The threats and uncertainties brought about by the pandemic, wars and disputes, and climate change formed a multifaceted crisis that menaced the current times. This called for a systemic change that would ensure continuous advancement of sustainable development. UNDP Business Call to Action’s 12th Annual Forum, conducted on the sidelines of the 77th United Nations General Assembly, provided the venue for partners to use ‘The Power of Collaboration’ and present an integrated solution that effectively engages governments and businesses to implement this systemic change. 


Partners agreed that the challenge of financing the SDGs is not about lack of money. It is more systemic and much deeper than closing any financial gap. “[The challenge] is fundamentally related to effective collaboration and demands the reorientation of how public and private actors interact to build more inclusive, equitable, and sustainable societies, committed to leaving no one behind. It is about ensuring that the money ends up in the right place”, said keynote speaker Ulrika Modeer, UN Assistant Secretary-General and Director of the Bureau of External Relations and Advocacy at UNDP. 


During the session Leaving No One Behind: Opportunities for effective private sector engagement in development co-operation, Dr Theres Klühs, Senior Policy Officer at Germany’s Ministry of Economic Co-operation and Development (BMZ), presented the Kampala Principles Private Sector Implementation Guidance Note as one of the primary tools for businesses to engage with the Principles effectively. “This Guidance Note aims to share information on good practices for companies to apply the Kampala Principles in their partnerships based on successful and unsuccessful experiences shared during the consultations. It suggests actions that companies can consider to enhance the effectiveness of their engagement in development co-operation with multiple partners.”, said Dr Theres Klühs. 

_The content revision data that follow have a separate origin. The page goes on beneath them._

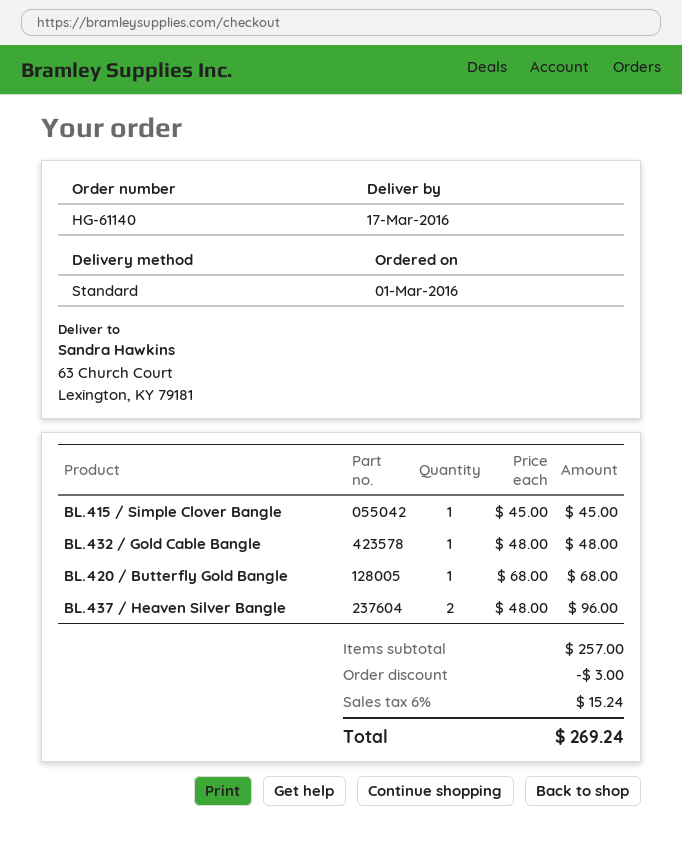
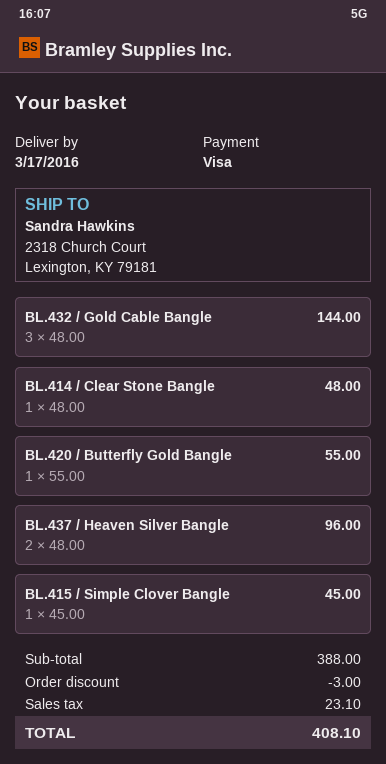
ship to: 63 Church Court, Lexington, KY 79181 -> 2318 Church Court, Lexington, KY 79181
BL.432 / Gold Cable Bangle: 1 x 48.00 = 48.00 -> 3 x 48.00 = 144.00
BL.420 / Butterfly Gold Bangle: 1 x 68.00 = 68.00 -> 1 x 55.00 = 55.00
BL.414 / Clear Stone Bangle: none -> 1 x 48.00 = 48.00
subtotal: 257.00 -> 388.00
tax: 15.24 -> 23.10
total: 269.24 -> 408.10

Since the official launch of the Kampala Principles in 2019, more than 100 members of the Kampala Principles Action Dialogues and Community of Practice (CoP) shared multiple experiences implementing these Principles over the past years. In 2022, Business Call to Action partnered with the OECD-UNDP Joint Support Team to co-organize a series of Action Dialogues in Tunisia, Colombia, and Indonesia, serving as a multiplier for the Kampala Principles and for innovative multi-stakeholder collaboration to foster effective private sector engagement in development co-operation. “Our collaboration with the Global Partnership highlighted the necessity to support enterprises’ capabilities to engage in development co-operation multi-stakeholder partnerships effectively. In reinforcing inclusiveness and transparency as central tenants of effective development co-operation, businesses play a critical role in development co-operation multi-stakeholder partnerships. Multi-stakeholder partnerships are key to enhancing business performance, scalability and impact for Leaving No One Behind”, said Luciana Aguiar, Programme Manager at UNDP Business Call to Action. 

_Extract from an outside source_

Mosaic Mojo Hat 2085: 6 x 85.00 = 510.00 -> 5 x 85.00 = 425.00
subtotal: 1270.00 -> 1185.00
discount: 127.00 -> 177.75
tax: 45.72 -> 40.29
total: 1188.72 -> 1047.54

In parallel with the Action Dialogues, BCtA also launched the Kampala Principles Community of Practice to support the uptake of the Kampala Principles in Colombia, Indonesia, and Tunisia, as well as within its global network. Overall, the three Action Dialogues and the four CoP sessions brought together approximately 540 participants, including private sector actors, development agencies, public sector actors, civil society organizations, and union representatives. As a result of the key outputs and lessons shared from the case studies presented and the multi-stakeholder discussions hosted within the CoP sessions and the country-level Action Dialogues, today we are pleased to launch the Kampala Principles Private Sector Implementation Guidance Note


At a glance, this Guidance Note concludes that businesses are driven to engage in development co-operation by a clear match between the business and the development case. Three core strategies drive this alignment. Firstly, increasing operational scale. Secondly, launching new, revenue-generating products or services. Lastly, leveraging network benefits. The Guidance Note also outlines multiple opportunities and recommendations for businesses, focusing on six areas: clear incentives, commercial and impact alignment, enabling environment, results reporting, resources in uncertain contexts, and risk-sharing mechanisms. “The Kampala Principles provide a platform for effective development co-operation between private and public sector actors, fostering accountability, transparency, and trust. Leaving No One Behind, the transformative promise of the 2030 Agenda for Sustainable Development, is a key tenant of the Kampala Principles for effective development co-operation”, said Janet Longmore, Founder and CEO of Digital Opportunity Trust and Co-Chair to the Business Leaders Caucus (GPEDC). 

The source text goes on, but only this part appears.